> Exercise instructions
Scan the entries for the word "Liberation". Every line that has it should be copied.

^^^^^^^^^^^^^^^^

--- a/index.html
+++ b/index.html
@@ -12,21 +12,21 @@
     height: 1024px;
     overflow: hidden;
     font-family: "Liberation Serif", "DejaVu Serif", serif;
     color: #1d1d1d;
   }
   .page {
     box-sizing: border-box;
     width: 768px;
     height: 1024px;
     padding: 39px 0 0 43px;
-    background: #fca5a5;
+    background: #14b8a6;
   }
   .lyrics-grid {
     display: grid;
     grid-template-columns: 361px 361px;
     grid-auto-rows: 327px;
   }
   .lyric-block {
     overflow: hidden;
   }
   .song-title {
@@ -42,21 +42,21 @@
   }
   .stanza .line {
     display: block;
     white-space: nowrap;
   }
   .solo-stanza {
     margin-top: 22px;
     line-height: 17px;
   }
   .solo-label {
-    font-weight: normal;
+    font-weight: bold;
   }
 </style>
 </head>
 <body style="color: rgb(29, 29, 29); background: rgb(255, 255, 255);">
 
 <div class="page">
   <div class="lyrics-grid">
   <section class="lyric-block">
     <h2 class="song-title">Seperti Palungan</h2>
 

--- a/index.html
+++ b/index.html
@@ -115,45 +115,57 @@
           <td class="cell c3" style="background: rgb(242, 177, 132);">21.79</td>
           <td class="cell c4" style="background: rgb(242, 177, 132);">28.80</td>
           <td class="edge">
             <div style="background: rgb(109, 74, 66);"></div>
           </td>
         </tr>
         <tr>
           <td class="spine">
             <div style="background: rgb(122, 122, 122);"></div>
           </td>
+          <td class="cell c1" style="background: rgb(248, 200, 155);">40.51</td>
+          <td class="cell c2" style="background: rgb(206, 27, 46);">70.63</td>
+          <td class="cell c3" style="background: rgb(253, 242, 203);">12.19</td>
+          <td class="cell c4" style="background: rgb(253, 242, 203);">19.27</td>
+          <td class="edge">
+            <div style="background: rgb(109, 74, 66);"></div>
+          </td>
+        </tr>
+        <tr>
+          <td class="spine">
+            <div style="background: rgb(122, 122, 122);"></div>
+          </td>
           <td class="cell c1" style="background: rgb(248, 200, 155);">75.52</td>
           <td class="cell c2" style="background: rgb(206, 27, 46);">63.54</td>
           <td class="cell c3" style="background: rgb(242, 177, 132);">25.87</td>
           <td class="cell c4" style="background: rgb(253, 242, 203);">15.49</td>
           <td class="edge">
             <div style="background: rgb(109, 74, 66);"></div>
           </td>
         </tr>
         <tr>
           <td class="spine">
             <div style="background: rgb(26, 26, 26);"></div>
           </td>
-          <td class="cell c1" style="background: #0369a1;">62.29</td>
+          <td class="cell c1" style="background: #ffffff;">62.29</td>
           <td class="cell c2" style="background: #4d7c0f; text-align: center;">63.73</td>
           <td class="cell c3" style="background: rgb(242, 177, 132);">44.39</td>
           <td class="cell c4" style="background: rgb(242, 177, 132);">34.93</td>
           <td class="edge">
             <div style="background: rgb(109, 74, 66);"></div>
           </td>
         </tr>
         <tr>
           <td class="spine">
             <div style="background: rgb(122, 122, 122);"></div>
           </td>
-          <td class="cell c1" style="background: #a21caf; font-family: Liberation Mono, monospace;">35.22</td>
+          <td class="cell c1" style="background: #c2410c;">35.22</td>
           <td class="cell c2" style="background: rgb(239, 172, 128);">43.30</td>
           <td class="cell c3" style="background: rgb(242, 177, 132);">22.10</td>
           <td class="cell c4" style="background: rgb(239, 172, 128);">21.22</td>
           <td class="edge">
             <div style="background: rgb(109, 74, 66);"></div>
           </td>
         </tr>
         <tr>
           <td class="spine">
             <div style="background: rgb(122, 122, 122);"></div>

^^^^^^^^^^^^^^^^

> Solved problem
     font-family: "Liberation Serif", "DejaVu Serif", serif;
-          <td class="cell c1" style="background: #a21caf; font-family: Liberation Mono, monospace;">35.22</td>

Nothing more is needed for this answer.